The thing about the light that I have in mind is that you can use it other places besides on a tank later when you do go to LED or just leave it and double it for another $60. One two bulb fixture would be low light. Two of the same would be either high end of low range or lower end of med range. This and where your PL+ light stands are related to the depth of the tank.
Mostly I say all this because it takes lots of plants and equipment to run a high tech tank and that takes a lot of $...but the light you are thinking of using usually goes/w that set up. Raising it up off the top of the tank will of course lower the level it effects the plants so it will work, but just needs to be raised at first till you have plenty of plant growth.
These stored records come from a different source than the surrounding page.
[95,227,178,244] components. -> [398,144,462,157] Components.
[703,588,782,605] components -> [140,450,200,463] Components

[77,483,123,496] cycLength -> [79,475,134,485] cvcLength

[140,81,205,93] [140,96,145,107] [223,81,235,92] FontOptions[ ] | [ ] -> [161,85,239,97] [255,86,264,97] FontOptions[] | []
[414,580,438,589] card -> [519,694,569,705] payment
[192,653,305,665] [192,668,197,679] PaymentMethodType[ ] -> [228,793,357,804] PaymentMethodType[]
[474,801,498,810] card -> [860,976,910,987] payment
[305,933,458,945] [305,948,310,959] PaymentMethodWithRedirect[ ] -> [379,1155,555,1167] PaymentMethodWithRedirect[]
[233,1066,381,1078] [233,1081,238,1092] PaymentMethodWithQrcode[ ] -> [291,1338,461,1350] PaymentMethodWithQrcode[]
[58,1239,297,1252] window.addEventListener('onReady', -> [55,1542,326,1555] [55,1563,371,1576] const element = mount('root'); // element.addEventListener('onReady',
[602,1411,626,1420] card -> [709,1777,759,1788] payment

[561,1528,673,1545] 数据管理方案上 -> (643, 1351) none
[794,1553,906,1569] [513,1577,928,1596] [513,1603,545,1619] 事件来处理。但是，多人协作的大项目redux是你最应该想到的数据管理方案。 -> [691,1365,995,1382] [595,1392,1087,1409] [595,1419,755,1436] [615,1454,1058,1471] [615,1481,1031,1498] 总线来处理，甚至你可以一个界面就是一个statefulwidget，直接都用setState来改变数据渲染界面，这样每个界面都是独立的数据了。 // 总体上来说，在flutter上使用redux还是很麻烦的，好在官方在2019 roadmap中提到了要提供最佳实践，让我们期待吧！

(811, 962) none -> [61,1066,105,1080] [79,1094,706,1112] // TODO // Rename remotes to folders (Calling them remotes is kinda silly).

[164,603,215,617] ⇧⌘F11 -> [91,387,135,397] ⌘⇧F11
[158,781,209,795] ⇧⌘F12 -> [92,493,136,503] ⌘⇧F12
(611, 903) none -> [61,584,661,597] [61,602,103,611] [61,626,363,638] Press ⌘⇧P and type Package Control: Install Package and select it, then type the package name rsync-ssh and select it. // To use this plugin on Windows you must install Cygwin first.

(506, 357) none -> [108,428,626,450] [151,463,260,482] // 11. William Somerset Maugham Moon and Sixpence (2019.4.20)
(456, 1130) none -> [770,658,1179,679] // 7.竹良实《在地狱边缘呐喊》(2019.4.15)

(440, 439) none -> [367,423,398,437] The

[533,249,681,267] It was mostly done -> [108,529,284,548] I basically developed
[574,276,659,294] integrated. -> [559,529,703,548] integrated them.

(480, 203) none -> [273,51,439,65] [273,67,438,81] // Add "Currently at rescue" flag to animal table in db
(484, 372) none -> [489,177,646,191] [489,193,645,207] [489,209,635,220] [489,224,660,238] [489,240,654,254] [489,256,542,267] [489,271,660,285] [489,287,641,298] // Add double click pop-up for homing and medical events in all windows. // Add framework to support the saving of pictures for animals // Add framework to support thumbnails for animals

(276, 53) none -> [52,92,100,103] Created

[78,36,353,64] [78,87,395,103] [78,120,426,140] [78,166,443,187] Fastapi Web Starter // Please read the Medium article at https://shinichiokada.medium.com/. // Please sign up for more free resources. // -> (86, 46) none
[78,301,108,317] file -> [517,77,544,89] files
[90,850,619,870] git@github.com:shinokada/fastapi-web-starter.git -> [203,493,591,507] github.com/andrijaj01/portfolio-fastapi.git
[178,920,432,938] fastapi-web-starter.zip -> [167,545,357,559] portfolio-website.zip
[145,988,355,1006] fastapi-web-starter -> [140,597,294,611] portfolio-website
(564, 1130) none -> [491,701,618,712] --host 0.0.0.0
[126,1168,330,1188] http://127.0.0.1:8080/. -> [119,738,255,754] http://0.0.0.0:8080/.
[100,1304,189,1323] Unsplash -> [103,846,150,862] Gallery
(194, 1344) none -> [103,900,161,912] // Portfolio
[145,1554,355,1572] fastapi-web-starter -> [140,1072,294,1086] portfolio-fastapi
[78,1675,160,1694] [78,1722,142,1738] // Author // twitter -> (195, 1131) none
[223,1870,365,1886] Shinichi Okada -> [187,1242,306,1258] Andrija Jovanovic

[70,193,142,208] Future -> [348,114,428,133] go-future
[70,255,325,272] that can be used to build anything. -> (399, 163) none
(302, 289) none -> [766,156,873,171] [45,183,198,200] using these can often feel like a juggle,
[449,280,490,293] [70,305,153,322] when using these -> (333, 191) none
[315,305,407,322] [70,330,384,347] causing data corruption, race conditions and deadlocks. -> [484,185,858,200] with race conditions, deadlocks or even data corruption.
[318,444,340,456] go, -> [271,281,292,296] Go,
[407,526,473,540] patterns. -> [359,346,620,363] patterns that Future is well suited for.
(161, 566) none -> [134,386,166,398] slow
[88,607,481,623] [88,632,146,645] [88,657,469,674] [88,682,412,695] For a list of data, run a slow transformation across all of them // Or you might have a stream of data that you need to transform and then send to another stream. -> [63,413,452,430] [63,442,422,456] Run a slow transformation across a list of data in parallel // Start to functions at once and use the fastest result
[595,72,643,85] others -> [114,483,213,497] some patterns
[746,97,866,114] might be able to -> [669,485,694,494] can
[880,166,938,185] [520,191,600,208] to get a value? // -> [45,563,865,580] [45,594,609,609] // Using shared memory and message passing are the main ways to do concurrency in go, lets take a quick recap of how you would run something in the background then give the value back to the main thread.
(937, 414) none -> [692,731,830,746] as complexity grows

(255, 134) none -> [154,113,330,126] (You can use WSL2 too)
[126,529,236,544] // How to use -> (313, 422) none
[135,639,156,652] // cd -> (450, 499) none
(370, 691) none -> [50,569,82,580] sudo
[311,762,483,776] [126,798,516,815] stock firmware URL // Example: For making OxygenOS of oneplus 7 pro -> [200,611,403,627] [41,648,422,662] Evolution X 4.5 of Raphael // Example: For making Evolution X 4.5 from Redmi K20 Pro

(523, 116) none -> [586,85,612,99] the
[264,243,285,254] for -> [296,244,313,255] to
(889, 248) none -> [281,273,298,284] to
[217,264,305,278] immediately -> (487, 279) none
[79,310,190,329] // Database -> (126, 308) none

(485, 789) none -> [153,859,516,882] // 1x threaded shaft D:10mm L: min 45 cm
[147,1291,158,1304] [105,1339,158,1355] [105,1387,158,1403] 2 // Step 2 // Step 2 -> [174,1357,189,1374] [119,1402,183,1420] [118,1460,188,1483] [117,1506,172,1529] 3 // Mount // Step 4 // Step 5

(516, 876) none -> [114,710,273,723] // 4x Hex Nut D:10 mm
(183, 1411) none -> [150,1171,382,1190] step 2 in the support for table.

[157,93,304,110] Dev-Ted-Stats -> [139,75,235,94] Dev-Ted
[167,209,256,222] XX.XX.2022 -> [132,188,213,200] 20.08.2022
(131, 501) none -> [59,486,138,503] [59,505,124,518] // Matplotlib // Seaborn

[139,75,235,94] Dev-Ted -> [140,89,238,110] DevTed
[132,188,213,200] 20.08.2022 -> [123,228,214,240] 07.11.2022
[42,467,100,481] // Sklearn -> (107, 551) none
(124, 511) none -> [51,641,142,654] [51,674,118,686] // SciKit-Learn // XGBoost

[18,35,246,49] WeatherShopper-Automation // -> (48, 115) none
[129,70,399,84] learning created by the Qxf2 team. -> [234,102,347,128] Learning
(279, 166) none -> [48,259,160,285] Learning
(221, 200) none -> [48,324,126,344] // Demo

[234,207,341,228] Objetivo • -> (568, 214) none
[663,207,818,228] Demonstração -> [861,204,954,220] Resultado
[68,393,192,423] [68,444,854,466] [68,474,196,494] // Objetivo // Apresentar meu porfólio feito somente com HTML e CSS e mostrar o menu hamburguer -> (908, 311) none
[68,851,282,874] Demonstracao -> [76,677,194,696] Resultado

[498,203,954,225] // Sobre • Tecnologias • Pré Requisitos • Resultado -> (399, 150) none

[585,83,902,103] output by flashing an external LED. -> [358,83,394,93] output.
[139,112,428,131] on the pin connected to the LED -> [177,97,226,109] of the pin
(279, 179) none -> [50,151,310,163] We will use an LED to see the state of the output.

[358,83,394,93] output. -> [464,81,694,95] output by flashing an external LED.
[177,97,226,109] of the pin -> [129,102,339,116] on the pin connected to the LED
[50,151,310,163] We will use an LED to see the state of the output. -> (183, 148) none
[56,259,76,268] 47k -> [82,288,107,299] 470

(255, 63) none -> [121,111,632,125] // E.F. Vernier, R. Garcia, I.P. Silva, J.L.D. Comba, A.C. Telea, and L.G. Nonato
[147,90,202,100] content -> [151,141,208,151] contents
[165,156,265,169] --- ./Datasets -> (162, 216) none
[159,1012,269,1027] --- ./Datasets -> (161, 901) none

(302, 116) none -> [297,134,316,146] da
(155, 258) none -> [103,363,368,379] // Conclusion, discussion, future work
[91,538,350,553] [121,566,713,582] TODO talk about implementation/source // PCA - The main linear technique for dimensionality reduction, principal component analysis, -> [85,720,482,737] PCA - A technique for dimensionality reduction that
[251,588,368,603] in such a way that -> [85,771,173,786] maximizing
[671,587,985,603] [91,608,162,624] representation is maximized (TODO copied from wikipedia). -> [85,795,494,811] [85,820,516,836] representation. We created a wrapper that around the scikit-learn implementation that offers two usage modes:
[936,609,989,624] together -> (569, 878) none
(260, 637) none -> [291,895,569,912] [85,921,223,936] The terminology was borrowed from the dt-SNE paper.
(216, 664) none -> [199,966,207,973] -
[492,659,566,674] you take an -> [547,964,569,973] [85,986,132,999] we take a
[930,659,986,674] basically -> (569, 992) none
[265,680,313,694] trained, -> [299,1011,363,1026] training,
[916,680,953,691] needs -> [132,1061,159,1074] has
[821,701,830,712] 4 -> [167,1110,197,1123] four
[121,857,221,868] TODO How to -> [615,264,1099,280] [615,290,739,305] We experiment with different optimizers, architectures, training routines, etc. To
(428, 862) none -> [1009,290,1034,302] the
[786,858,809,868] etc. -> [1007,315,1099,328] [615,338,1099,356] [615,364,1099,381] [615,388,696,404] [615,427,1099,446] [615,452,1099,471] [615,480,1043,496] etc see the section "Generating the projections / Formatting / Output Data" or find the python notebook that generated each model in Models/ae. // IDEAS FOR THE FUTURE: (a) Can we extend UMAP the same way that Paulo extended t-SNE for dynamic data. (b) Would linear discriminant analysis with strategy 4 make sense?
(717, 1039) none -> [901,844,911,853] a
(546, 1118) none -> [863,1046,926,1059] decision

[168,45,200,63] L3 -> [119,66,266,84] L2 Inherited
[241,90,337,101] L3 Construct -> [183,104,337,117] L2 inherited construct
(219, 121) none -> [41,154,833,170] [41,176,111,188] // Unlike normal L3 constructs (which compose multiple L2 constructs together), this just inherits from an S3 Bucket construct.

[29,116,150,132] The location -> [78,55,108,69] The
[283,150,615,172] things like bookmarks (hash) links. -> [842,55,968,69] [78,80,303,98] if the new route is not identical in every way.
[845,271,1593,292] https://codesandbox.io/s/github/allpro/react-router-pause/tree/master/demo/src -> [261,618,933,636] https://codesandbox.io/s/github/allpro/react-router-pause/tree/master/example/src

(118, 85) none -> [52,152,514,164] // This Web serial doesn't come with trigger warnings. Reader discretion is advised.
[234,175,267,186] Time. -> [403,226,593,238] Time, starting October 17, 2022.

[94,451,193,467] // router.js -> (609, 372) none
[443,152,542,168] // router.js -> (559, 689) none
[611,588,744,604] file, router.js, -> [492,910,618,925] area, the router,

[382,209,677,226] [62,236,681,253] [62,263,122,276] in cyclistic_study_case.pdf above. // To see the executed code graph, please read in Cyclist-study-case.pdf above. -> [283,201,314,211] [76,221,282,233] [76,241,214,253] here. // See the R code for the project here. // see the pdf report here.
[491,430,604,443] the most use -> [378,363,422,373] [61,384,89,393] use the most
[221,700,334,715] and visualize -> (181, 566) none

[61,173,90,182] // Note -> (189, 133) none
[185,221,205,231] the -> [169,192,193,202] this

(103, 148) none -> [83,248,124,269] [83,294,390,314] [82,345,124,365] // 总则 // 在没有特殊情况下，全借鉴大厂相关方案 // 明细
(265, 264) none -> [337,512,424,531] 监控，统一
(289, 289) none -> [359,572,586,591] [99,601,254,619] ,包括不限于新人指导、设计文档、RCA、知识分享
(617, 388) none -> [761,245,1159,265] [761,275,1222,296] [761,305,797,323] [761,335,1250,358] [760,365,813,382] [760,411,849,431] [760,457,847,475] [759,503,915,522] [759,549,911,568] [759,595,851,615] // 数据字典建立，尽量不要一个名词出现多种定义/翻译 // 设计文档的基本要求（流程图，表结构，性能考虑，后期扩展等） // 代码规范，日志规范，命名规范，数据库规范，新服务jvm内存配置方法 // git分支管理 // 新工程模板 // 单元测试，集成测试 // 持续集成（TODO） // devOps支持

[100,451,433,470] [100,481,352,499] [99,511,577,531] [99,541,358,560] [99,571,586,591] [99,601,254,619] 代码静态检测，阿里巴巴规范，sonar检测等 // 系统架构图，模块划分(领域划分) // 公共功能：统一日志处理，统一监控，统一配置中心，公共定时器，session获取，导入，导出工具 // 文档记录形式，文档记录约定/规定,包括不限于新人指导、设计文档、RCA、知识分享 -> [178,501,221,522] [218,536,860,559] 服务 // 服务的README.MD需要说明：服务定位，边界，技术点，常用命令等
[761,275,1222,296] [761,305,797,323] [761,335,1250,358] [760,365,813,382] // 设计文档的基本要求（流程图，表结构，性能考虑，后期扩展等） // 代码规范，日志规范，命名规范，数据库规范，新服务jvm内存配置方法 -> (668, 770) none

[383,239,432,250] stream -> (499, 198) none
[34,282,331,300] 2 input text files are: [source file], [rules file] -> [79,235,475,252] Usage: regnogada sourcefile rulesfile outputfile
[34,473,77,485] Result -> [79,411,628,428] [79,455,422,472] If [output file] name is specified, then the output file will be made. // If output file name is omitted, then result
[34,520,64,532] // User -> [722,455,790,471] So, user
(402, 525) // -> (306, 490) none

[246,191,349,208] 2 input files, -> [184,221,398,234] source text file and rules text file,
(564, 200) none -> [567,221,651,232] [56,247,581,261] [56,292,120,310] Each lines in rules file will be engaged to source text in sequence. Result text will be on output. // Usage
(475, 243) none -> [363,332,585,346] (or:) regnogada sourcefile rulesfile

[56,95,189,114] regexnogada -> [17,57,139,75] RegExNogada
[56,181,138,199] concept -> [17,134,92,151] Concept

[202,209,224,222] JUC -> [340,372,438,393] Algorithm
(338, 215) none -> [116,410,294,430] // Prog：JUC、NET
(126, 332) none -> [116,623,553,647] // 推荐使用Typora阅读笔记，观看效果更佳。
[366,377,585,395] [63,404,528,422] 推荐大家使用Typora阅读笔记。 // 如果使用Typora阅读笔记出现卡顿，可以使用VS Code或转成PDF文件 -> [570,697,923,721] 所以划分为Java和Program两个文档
Most of the tanks on there are high tech. But You Tube has plenty of aquascaping vids.
You can use them for how to build up an aria for a hill for example etc.
I get lucky on driftwood as the lakes around here get lower at end of summer exposing wood and one is lowered intentionally for boat dock repairs in winter. Streams in rocky arias have tree roots that look great. Just don't get pine or other soft wood as it deteriorates faster than hardwood(but pine is where turpintine comes from).
As long as the water is clean in that place where you get it, I try to find pieces
which are sunk already and just use them as is. Some people boil them.
Here is an actual rule. For it to look good don't use even numbers of rocks.
If you pour vinegar on a rock and it foams it is not good. Coral or crushed coral raises the PH of the water/not good for most fish/good for cichlids.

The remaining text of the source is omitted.